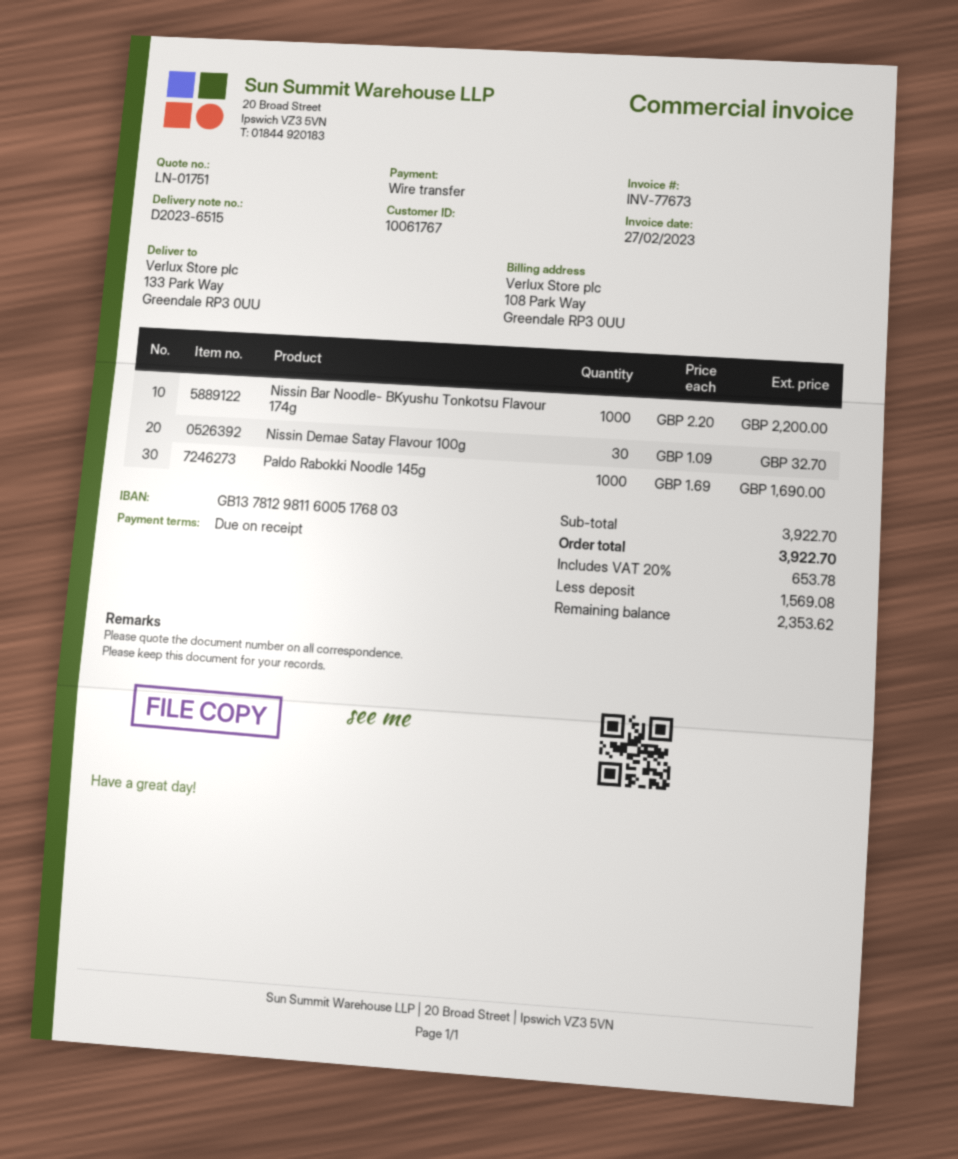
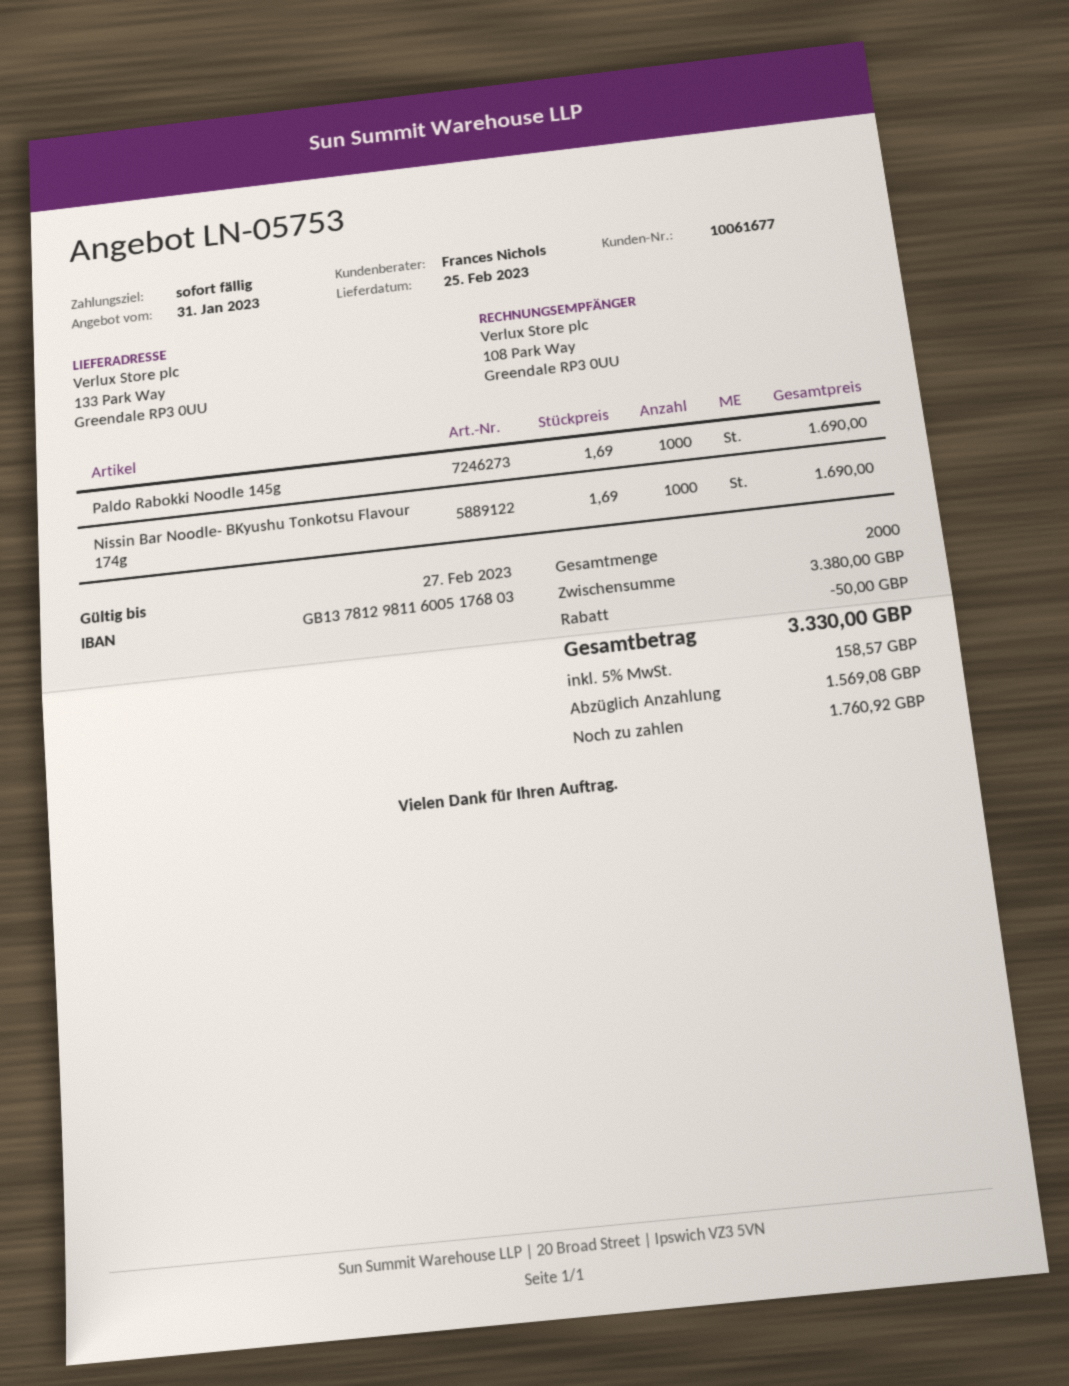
quote number: LN-01751 -> LN-05753
customer number: 10061767 -> 10061677
Nissin Bar Noodle- BKyushu Tonkotsu Flavour 174g: 1000 x 2.20 = 2200.00 -> 1000 x 1.69 = 1690.00
Nissin Demae Satay Flavour 100g: 30 x 1.09 = 32.70 -> none
subtotal: 3922.70 -> 3380.00
discount: none -> 50.00
tax: 20% = 653.78 -> 5% = 158.57
total: 3922.70 -> 3330.00
balance: 2353.62 -> 1760.92

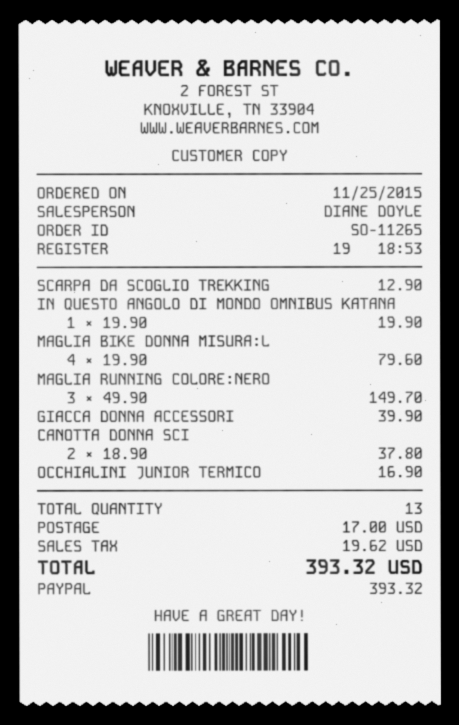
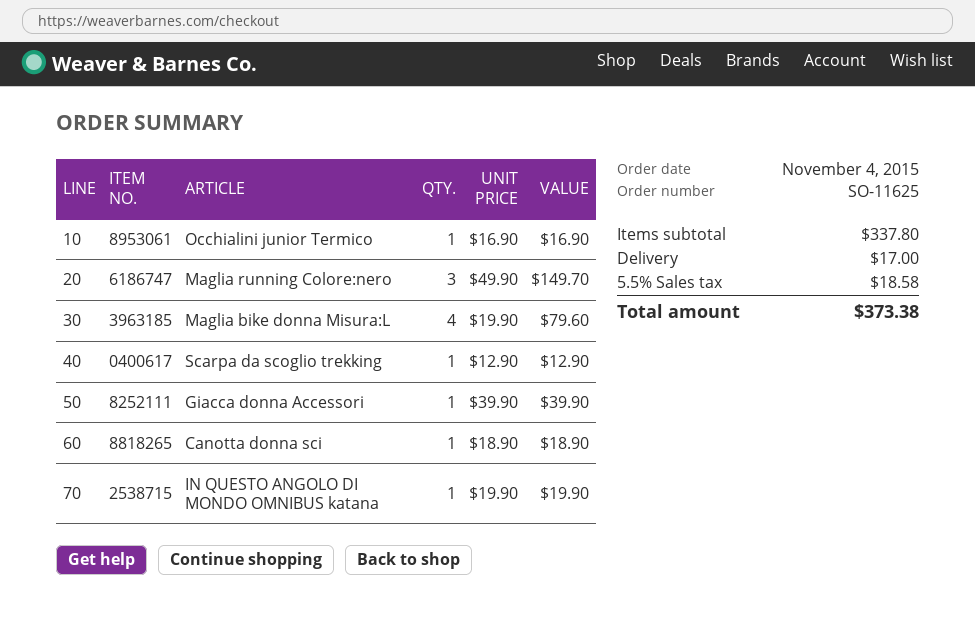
order number: SO-11265 -> SO-11625
order date: 2015-11-25 -> 2015-11-04
CANOTTA DONNA SCI: 2 x 18.90 = 37.80 -> 1 x 18.90 = 18.90
tax: 19.62 -> 18.58
total: 393.32 -> 373.38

——

Instructions for the task. Your copy of the records must match them exactly, except that no pictures appear in it.

Solution to the exercise.
quote number: LN-01751 -> LN-05753
customer number: 10061767 -> 10061677
Nissin Bar Noodle- BKyushu Tonkotsu Flavour 174g: 1000 x 2.20 = 2200.00 -> 1000 x 1.69 = 1690.00
Nissin Demae Satay Flavour 100g: 30 x 1.09 = 32.70 -> none
subtotal: 3922.70 -> 3380.00
discount: none -> 50.00
tax: 20% = 653.78 -> 5% = 158.57
total: 3922.70 -> 3330.00
balance: 2353.62 -> 1760.92

order number: SO-11265 -> SO-11625
order date: 2015-11-25 -> 2015-11-04
CANOTTA DONNA SCI: 2 x 18.90 = 37.80 -> 1 x 18.90 = 18.90
tax: 19.62 -> 18.58
total: 393.32 -> 373.38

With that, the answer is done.